Problem requirements -
Where a line below holds the string "Noir", that line goes into the answer.
* * * * * * * * *
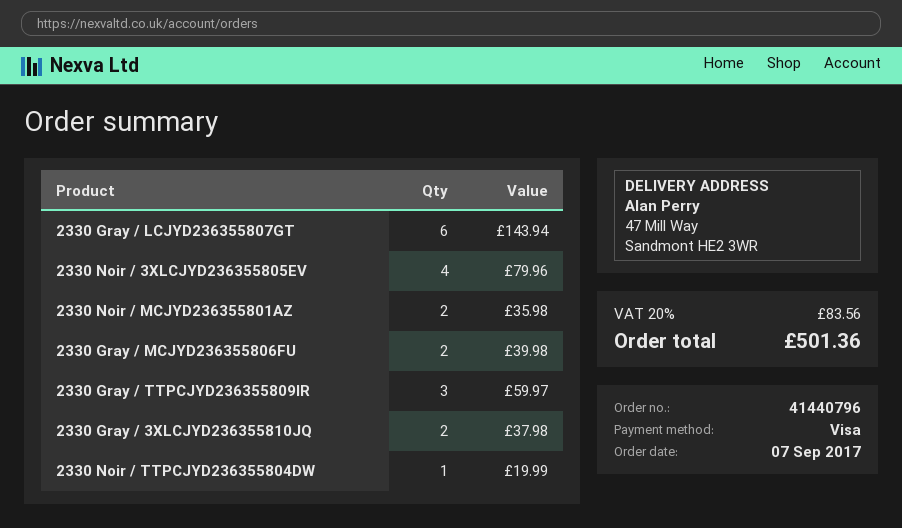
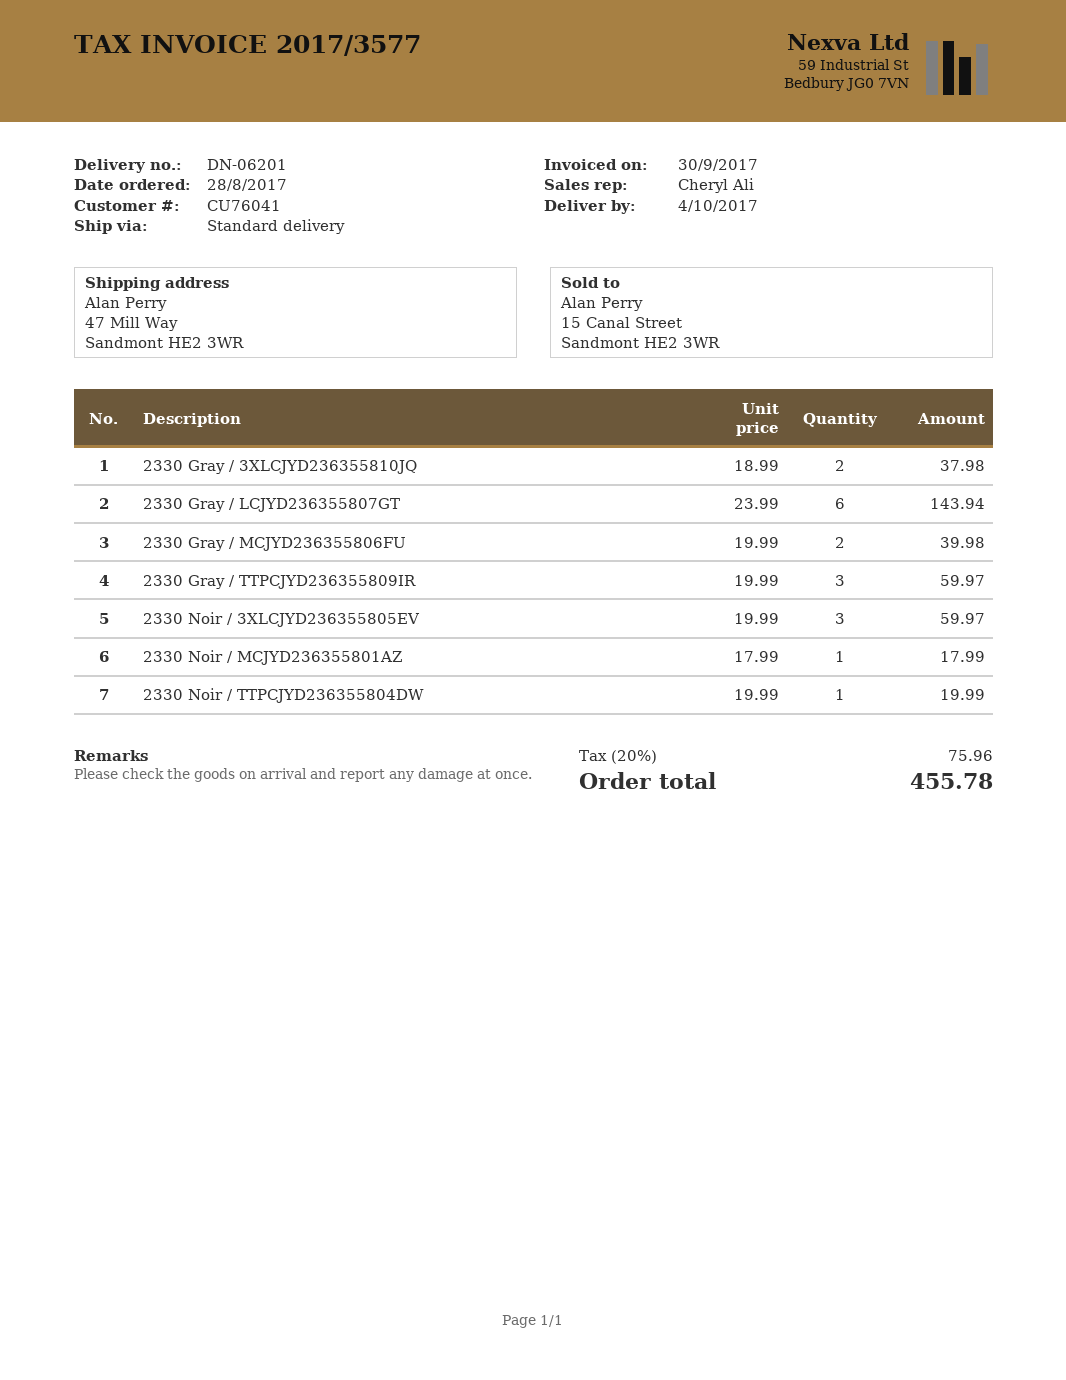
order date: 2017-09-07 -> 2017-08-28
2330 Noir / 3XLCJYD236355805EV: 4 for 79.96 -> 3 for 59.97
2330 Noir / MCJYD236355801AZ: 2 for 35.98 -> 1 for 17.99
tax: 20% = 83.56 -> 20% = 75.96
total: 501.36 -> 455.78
* * * * * * * * *
Reply -
2330 Noir / 3XLCJYD236355805EV: 4 for 79.96 -> 3 for 59.97
2330 Noir / MCJYD236355801AZ: 2 for 35.98 -> 1 for 17.99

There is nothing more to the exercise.